Por outro lado, para a validação do negócio jurídico, o agente deve ser capaz. No entanto, no presente caso, o funcionário que via de regra assina o contrato em questão não tem poderes para tanto, pois não há qualquer ato ou declaração de vontade da empresa vítima que ratifique a conduta de seu funcionário.
Tal entendimento coaduna com o exarado pelo Excelentíssimo Senhor Juiz do Segundo Juizado Especial de Competência Geral de Sobradinho nos autos do Processo nº 2009.06.1.003270-7, em caso análogo ao tratado no presente artigo, conforme segue:
“A assinatura aposta no contrato de fl. 09 pelo funcionário da requerente não pode ser considerada válida a vincular o autor ao respectivo negócio, visto que aquele não é o representante legal da empresa, nem possui poderes para tanto.
...
Sendo assim, em análise aos autos e por tudo até aqui exposto, resta demonstrada a ausência de consentimento do autor, vez que a assinatura constante do contrato de fl. 09 dos autos não é sua, maculando totalmente a posterior emissão do boleto bancário noticiado à fl. 10.

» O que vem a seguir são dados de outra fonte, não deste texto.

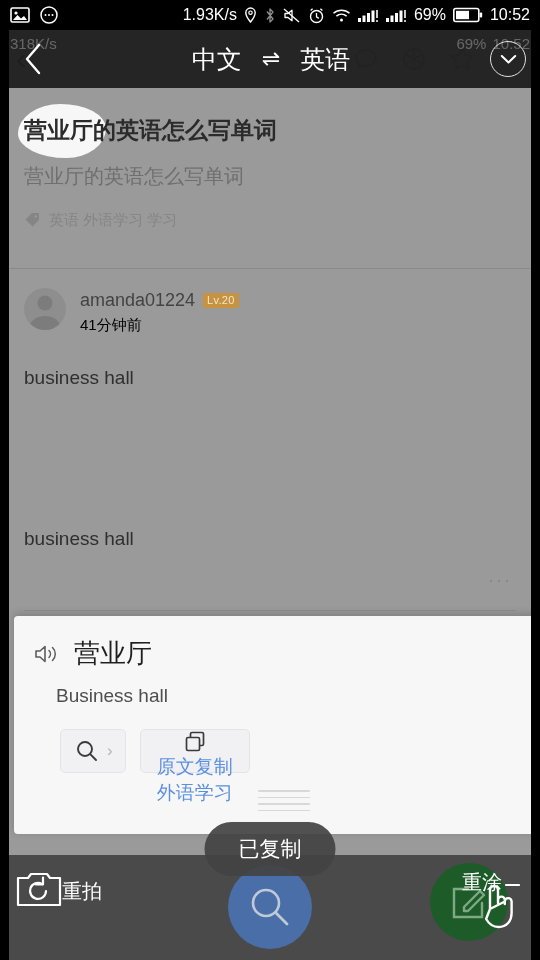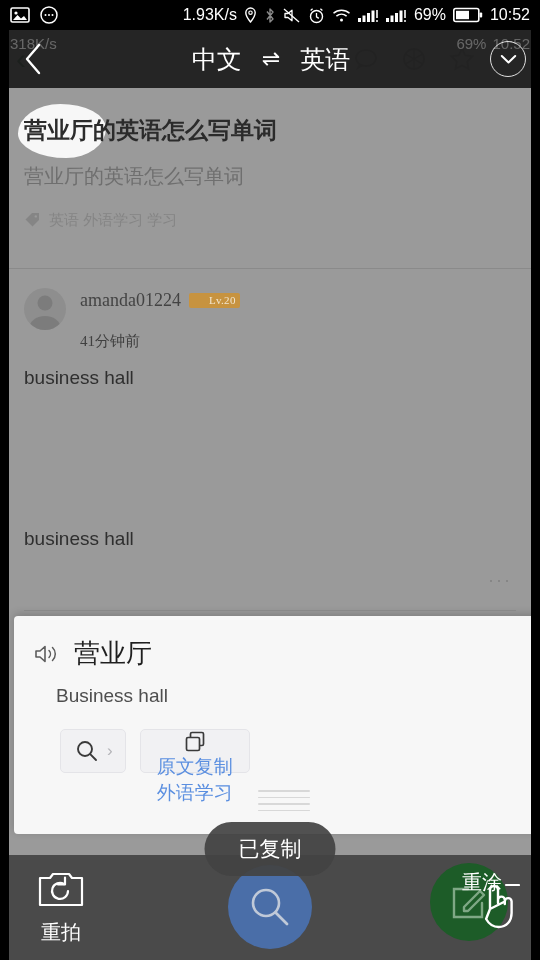--- a/index.html
+++ b/index.html
@@ -98,31 +98,31 @@
     position: absolute; left: 24px; top: 258px;
     display: flex; align-items: flex-start; gap: 14px;
   }
   #avatar {
     width: 42px; height: 42px; border-radius: 50%;
     background: #8e8e8e;
     display: flex; align-items: flex-end; justify-content: center;
     overflow: hidden;
   }
   #avatar svg { opacity: .55; }
-  #author-meta { padding-top: 2px; font-family: Liberation Serif, serif; }
+  #author-meta { padding-top: 2px; }
   #author-line { display: flex; align-items: center; gap: 8px; }
   #author-name { font-size: 18px; color: #434343; }
   #author-level {
     font-size: 11px; color: #f2e6cf;
     background: #c79340;
     border-radius: 2px;
-    padding: 1px 4px 2px 20px;
+    padding: 1px 4px 2px 4px;
     letter-spacing: .3px;
   }
-  #author-time { margin-top: 21px; font-size: 15px; color: #404040; }
+  #author-time { margin-top: 5px; font-size: 15px; color: #000000; }
 
   .answer-text {
     position: absolute; left: 24px;
     font-size: 19px; color: #2f2f2f;
   }
   #answer-a { top: 337px; }
   #answer-b { top: 498px; }
 
   #answer-more {
     position: absolute; right: 28px; top: 540px;
@@ -247,21 +247,21 @@
   
   #bottombar {
     position: absolute; left: 0; bottom: 0;
     width: 540px; height: 105px;
     background: #4a4a4a;
     z-index: 50;
   }
   #btn-retake {
     position: absolute; left: 16px; top: 14px;
     width: 90px;
-    display: flex; flex-direction: column; align-items: center; gap: 6px;
+    display: flex; flex-direction: row; align-items: center; 
     color: #fff;
   }
   #btn-retake .bb-label { font-size: 20px; }
   #btn-repaint {
     position: absolute; right: 10px; top: 14px;
     width: 96px;
     display: flex; flex-direction: column; align-items: center; gap: 6px;
     color: #fff;
   }
   #btn-repaint .bb-label { font-size: 20px; }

Isto é de todo lógico, porque não há que se falar em inadimplemento contratual quando contratação inexistiu.
Como observa MARIA HELENA DINIZ, com a propriedade que lhe é peculiar: “As partes deverão anuir, expressa ou tacitamente, para a formação de uma relação jurídica sobre determinado objeto, sem que apresentem quaisquer vícios de consentimento como erro, dolo e coação; ou vícios sociais, como simulação ou fraude contra credores.” (Código Civil Anotado, 5ª Ed., São Paulo: Saraiva, 1999, p. 105).”

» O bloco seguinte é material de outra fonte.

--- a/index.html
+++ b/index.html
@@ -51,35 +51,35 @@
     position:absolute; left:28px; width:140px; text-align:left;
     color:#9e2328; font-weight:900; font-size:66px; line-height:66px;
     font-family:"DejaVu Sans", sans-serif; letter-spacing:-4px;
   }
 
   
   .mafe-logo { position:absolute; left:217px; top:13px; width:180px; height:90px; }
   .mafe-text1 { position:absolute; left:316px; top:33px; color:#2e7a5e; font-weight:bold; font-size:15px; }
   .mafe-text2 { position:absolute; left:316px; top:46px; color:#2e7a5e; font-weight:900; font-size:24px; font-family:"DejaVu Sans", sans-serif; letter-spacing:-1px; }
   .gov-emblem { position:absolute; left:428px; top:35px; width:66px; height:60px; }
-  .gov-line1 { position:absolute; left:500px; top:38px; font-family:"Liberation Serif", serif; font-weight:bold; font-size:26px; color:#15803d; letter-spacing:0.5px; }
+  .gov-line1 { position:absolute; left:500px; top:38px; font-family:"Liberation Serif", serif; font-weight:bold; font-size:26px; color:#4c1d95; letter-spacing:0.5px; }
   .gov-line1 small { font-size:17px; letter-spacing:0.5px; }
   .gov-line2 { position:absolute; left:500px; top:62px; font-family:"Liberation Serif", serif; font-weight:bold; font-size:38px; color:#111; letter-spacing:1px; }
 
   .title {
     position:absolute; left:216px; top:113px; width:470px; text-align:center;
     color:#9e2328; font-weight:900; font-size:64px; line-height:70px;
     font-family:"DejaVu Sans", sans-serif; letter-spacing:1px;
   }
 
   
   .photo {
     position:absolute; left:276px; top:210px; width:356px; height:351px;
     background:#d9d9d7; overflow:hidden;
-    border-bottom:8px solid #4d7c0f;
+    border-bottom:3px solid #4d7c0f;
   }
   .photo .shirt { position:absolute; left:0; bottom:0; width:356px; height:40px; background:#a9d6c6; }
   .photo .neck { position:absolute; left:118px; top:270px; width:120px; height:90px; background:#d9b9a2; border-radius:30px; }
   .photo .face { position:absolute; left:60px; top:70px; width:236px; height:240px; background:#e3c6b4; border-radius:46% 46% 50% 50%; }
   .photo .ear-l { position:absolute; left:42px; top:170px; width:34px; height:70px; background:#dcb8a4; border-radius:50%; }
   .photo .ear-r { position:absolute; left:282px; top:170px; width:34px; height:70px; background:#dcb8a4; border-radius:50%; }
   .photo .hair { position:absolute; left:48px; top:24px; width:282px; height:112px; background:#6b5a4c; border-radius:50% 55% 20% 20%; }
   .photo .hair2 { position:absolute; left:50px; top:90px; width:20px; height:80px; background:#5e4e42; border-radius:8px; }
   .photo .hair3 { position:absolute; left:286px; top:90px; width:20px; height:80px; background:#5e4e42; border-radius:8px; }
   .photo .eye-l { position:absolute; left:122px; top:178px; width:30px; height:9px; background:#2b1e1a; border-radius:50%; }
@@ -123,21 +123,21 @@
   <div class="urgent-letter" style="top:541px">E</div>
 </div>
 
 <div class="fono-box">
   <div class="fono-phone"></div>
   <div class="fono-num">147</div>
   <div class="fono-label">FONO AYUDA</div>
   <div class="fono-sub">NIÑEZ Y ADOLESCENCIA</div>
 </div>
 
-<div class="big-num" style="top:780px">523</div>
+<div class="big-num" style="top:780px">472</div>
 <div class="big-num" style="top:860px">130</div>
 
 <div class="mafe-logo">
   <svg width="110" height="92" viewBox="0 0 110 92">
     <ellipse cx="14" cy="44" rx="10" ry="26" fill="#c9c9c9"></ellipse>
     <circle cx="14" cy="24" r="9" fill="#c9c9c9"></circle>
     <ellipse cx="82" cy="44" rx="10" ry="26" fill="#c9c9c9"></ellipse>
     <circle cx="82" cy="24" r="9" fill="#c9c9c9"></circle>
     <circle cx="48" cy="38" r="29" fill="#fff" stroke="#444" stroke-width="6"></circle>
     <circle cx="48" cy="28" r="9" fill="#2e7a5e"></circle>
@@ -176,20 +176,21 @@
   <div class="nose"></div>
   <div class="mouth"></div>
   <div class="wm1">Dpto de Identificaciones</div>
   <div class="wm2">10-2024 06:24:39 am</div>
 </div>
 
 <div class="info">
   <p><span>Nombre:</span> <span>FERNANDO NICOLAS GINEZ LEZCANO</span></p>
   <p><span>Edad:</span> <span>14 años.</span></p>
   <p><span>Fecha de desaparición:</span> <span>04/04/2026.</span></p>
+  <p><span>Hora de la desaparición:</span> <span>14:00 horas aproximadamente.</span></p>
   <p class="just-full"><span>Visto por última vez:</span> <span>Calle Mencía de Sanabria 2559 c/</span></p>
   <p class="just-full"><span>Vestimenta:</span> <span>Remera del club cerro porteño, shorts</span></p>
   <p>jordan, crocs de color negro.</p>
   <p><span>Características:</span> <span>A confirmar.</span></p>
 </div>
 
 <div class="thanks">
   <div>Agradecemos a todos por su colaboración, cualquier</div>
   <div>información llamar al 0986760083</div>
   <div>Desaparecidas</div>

Portanto, em face da incapacidade do agente e na falta de qualquer ato da empresa vítima que venha a ratificar a conduta de seu funcionário, tem-se que o contrato, nos termos da jurisprudência transcrita, é nulo, ou seja, não gera relação jurídica entre as partes – empresa fraudadora e vítima.
Postas tais considerações, orientamos as empresas, em caso de serem vítimas de golpe similar, que realizem os seguintes procedimentos:
·        Registrar boletim de ocorrência na delegacia de repressão a estelionato e outras fraudes;
·        Enviar notificação extra-judicial informando os vícios constantes do contrato e o não reconhecimento deste;
·        Em não cessando as cobranças indevidas, deverá ser proposta ação judicial para que seja declarada a nulidade ou anulação do contrato.
Vale asseverar que a necessidade de propositura da ação apenas ocorrerá nos casos em que a empresa fraudulenta não cessar as cobranças indevidas, ocasião na qual poderá ser pleiteada a reparação de danos materiais e morais, o que já foi realizado conforme se extrai da sentença prolatada nos autos do processo nº 2009.01.1.184203-9, pelo 5º Juizado Especial Cível de Brasília, conforme se extrai da parte dispositiva a seguir transcrita:
“Isto posto, com amparo nos motivos acima declinados, JULGO PROCEDENTE os pedidos deduzidos na inicial e, com isso, resolvo o feito com análise de mérito na forma do art. 269, I do CPC. De consequência, declaro nulo o ajuste de fls. 19, proibindo a Ré de efetuar qualquer cobrança ou adotar medidas de restrição ao crédito em face do referido pacto, devendo desconstituir eventuais anotações ou protestos já realizados, bem como condeno-a ao pagamento de R$ 5.000,00 (cinco mil reais) a título de indenização por danos morais, montante que deve ser devidamente corrigido e atualizado, através de correção monetária pelo INPC e juros simples de 1% (um por cento) ao mês a contar da prova da cobrança indevida (24/08/2009 - fls. 24). Sem custas nem honorários. Com o trânsito em julgado e decorridos 15 (quinze) dias sem o pagamento voluntário da condenação, deverá incidir multa de 10% (dez por cento), por força do art. 475-J do CPC”.
Isso posto, conclui-se que apesar da inexigibilidade do crédito, as empresas vitimadas deverão tomar as devidas precauções para embasar a nulidade do contrato ou sua anulabilidade caso necessário propor ação judicial.